[Opening INPUT RECORDS section]

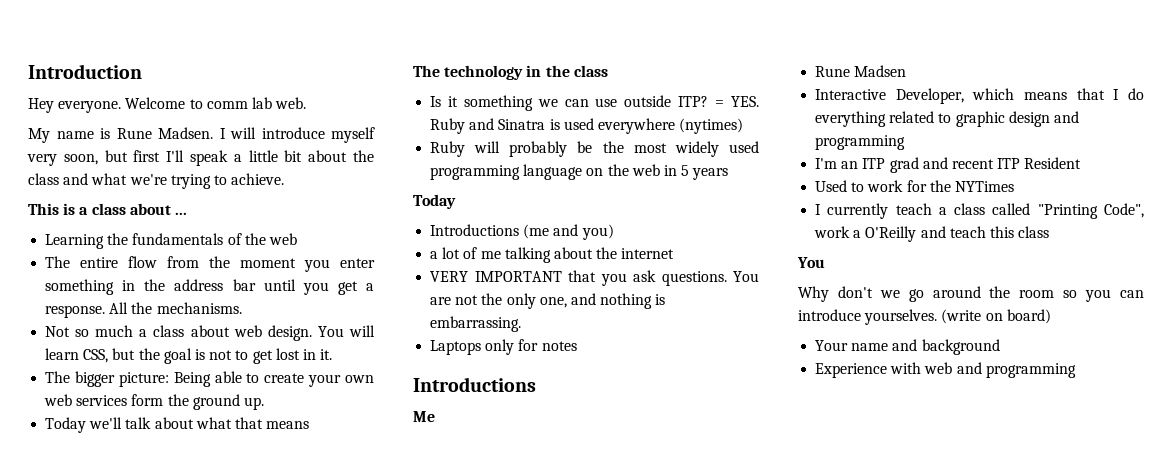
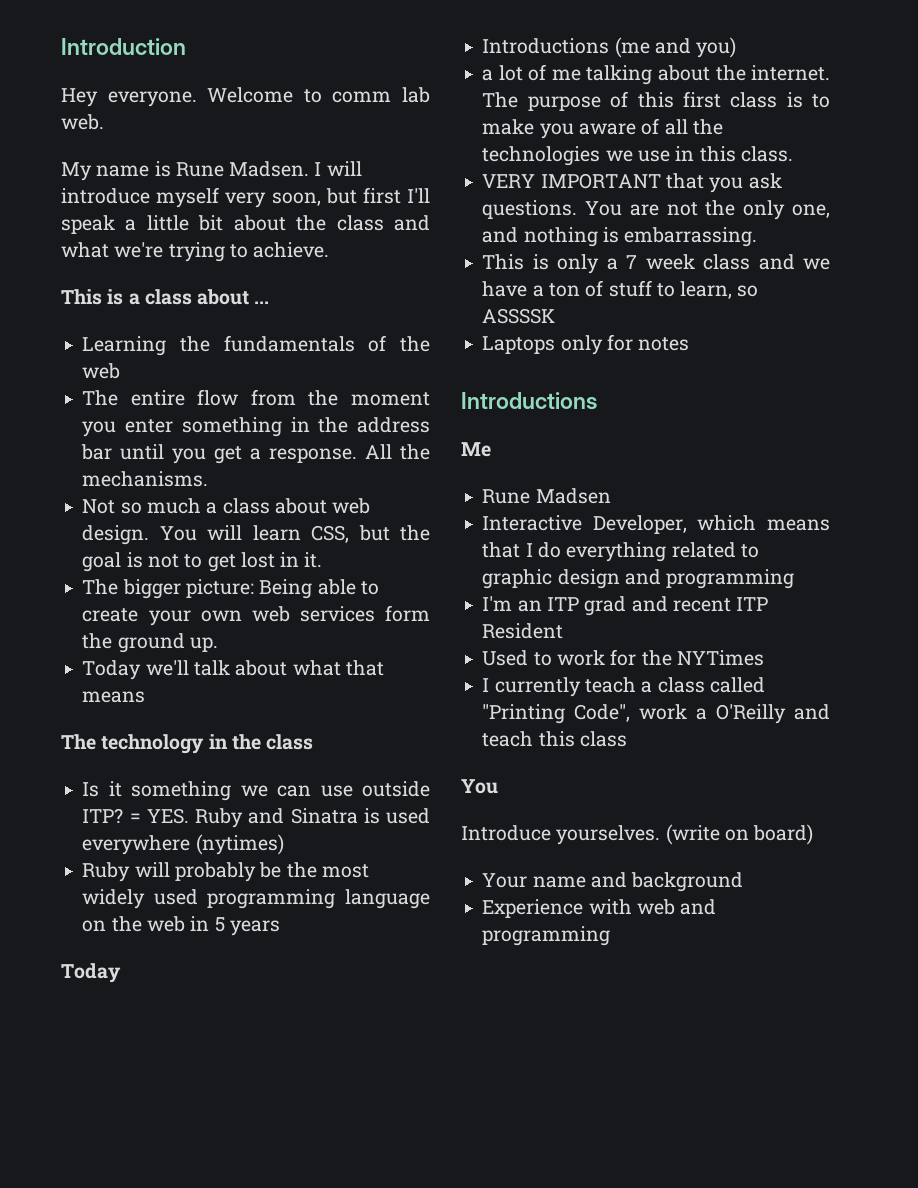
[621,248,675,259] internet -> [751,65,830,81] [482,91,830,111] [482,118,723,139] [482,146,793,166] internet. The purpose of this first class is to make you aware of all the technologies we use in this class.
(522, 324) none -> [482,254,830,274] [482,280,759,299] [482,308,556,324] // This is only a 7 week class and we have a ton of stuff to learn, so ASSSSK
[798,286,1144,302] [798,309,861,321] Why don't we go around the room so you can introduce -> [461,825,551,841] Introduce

[Closing INPUT RECORDS section]
[Opening INPUT RECORDS section]

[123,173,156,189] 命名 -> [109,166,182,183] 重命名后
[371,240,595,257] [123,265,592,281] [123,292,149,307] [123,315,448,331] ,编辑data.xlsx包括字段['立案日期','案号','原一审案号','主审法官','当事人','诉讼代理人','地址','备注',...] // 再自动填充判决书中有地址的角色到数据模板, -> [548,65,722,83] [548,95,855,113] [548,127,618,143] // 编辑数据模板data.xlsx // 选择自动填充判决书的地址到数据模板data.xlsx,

[Closing INPUT RECORDS section]
[Opening INPUT RECORDS section]

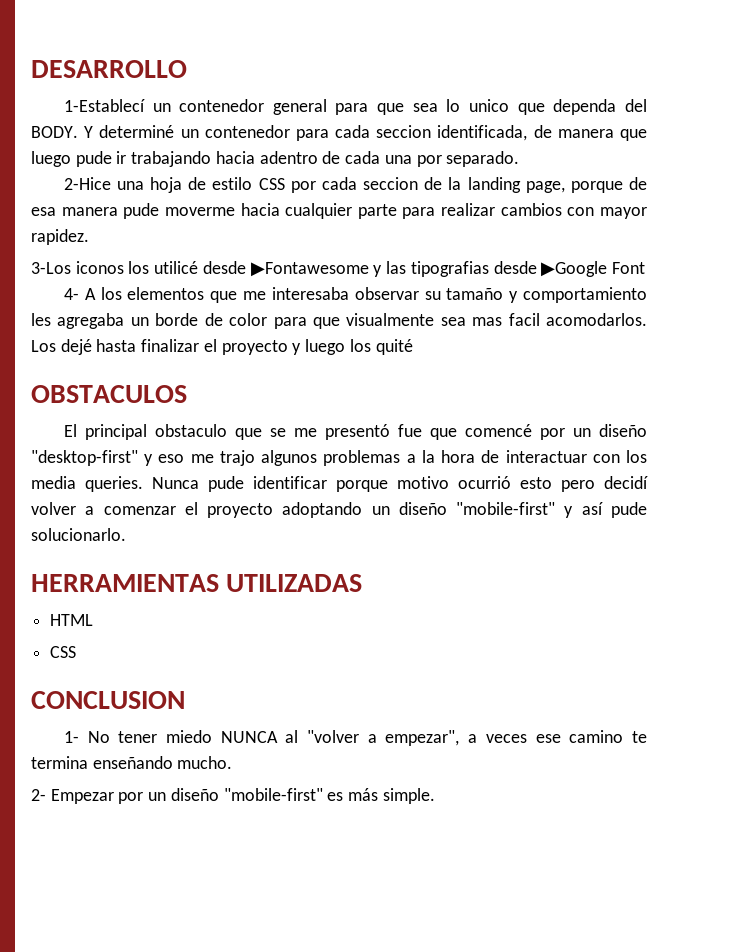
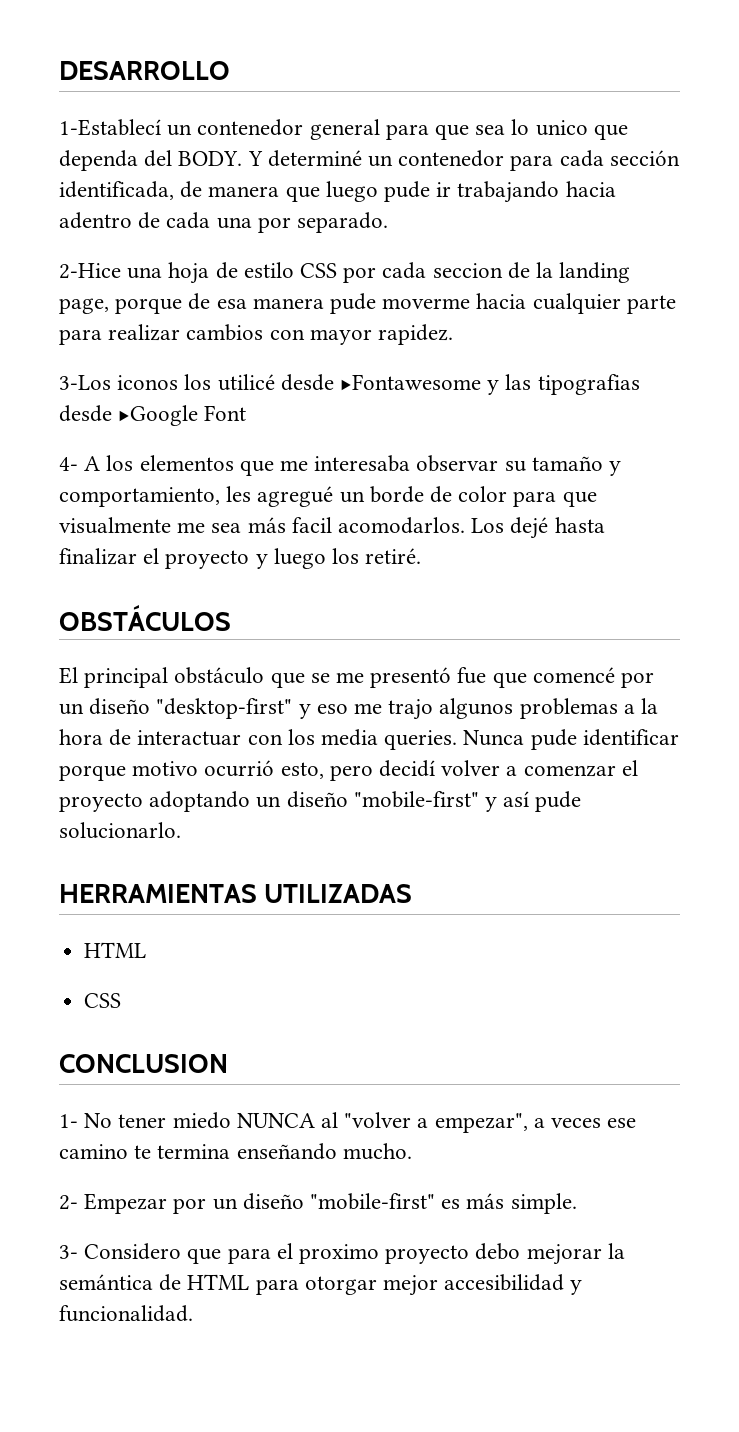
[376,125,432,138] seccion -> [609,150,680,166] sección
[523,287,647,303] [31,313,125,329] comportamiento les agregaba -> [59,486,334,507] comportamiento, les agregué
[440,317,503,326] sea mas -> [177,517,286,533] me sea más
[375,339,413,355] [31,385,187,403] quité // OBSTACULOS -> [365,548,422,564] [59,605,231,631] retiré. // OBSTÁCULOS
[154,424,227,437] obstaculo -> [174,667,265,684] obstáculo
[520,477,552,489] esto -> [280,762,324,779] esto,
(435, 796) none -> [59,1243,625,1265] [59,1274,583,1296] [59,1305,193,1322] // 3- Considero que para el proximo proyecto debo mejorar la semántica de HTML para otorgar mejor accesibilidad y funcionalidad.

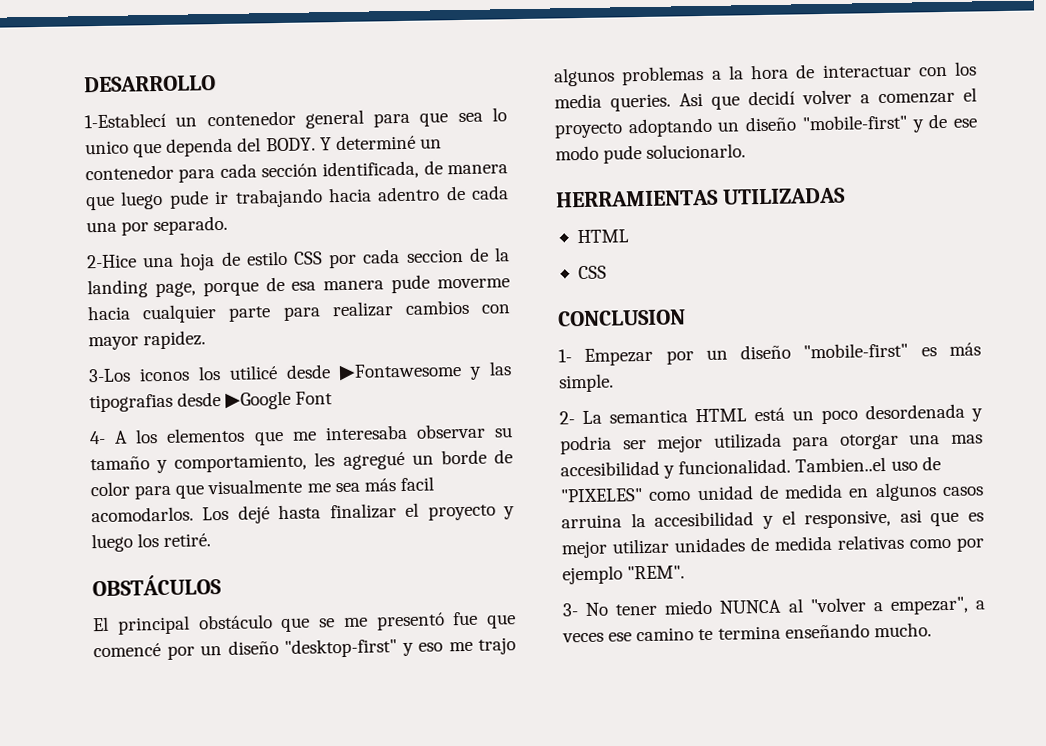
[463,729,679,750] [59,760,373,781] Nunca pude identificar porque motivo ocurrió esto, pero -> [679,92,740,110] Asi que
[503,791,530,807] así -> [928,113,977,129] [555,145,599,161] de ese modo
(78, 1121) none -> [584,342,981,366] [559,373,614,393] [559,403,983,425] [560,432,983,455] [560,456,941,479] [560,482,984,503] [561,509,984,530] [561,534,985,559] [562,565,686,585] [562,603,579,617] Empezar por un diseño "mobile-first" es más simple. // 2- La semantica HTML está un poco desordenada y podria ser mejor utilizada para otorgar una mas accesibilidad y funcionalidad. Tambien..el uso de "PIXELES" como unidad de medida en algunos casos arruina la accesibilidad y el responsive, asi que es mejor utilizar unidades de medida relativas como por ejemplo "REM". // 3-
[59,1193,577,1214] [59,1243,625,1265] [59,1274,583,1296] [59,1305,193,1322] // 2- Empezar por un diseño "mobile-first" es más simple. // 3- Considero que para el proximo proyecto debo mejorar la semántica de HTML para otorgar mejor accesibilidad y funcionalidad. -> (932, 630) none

[Closing INPUT RECORDS section]

DIRECTIONS FOR THIS TASK
The answer must be the part of the records that opens with the line containing "(435, 796) none" and closes with the line containing "[503,791,530,807] así ->", reproduced exactly, with no pictures.

REPLY TO THE TASK
(435, 796) none -> [59,1243,625,1265] [59,1274,583,1296] [59,1305,193,1322] // 3- Considero que para el proximo proyecto debo mejorar la semántica de HTML para otorgar mejor accesibilidad y funcionalidad.

[463,729,679,750] [59,760,373,781] Nunca pude identificar porque motivo ocurrió esto, pero -> [679,92,740,110] Asi que
[503,791,530,807] así -> [928,113,977,129] [555,145,599,161] de ese modo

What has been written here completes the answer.